With that in mind, my earlier comment about LPA2 and blocks at level-0
is particularly relevant...
> >> Changes in V1:
> >>
> >> https://lore.kernel.org/all/20250303041834.2796751-1-anshuman.khandual@xxxxxxx/
> >>
> >> arch/arm64/kernel/pi/map_range.c | 38 +++++++++++++++++++++++++++++---
> >> 1 file changed, 35 insertions(+), 3 deletions(-)
> >>
> >> diff --git a/arch/arm64/kernel/pi/map_range.c b/arch/arm64/kernel/pi/map_range.c
> >> index 2b69e3beeef8..25a70c675c4d 100644
> >> --- a/arch/arm64/kernel/pi/map_range.c
> >> +++ b/arch/arm64/kernel/pi/map_range.c
> >> @@ -11,6 +11,22 @@
> >>
> >> #include "pi.h"
> >>
> >> +static bool sect_supported(int level)
> >
> > What exactly is this function supposed to indicate?
> >
> > Due to the 'default' case, it'll return true for level-3 tables where
> > sections/blocks aren't possible, but pages are. So maybe this is just
> > misnamed, and wants to be something like "leaf_supported()" ?
>
> I always thought a "section" was (outdated?) linux terminology for a leaf
> mapping at any level. For my understanding, I think you're saying it
> specifically means a leaf mapping at any level other than the last level, so it
> is actually equivalent to a "block" mapping in the Arm ARM?

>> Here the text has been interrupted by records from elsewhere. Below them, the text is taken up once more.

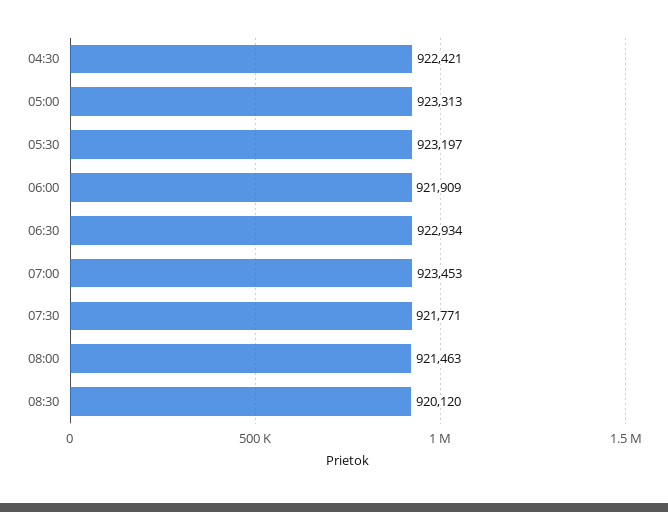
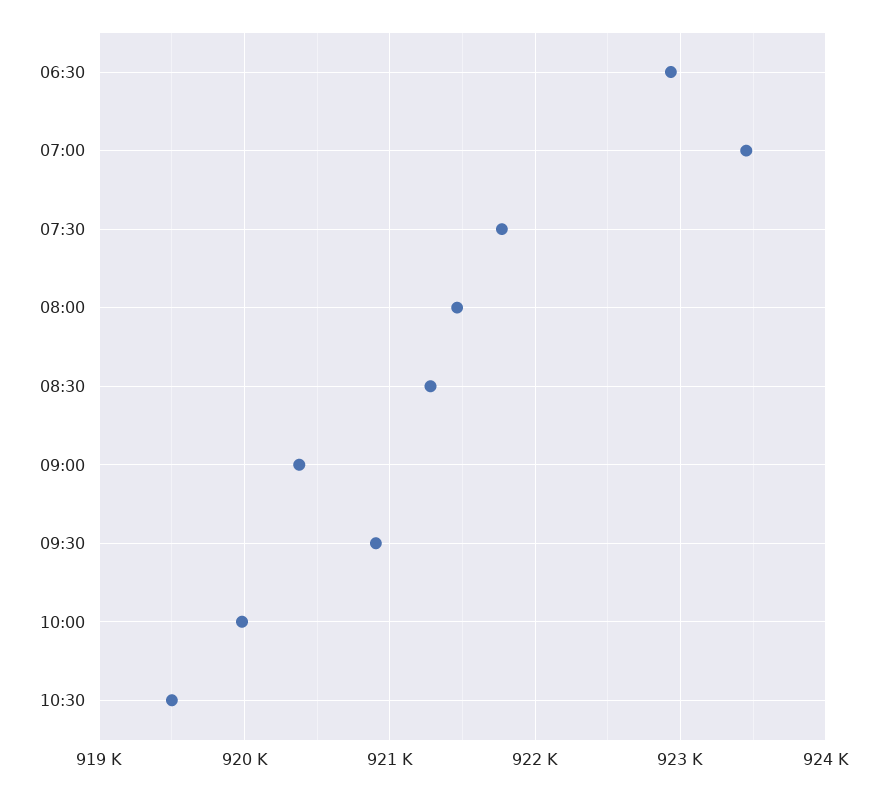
04:30: 922421 -> none
05:00: 923313 -> none
05:30: 923197 -> none
06:00: 921909 -> none
08:30: 920120 -> 921300
09:00: none -> 920400
09:30: none -> 920900
10:00: none -> 920000
10:30: none -> 919500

Yep -- "section" is old style terminology that's (roughly) equivalent to
"block" at level 2. When the arm64 port got written, the
"section"/"sect" terminology was inherited to mean "block" at any level.
Ideally we'd clean that up.
Historically ARM had "small pages", "large pages", "sections", and
"supersections".
See the ARMv7-A ARM (ARM DDI 0406C.d), page B3-1321.
> Either way, the intended semantic for this function is "is it valid to create a
> leaf mapping at the specified level?" where leaf = block or page.
Cool. With that in mind, having "leaf" in the name would be better.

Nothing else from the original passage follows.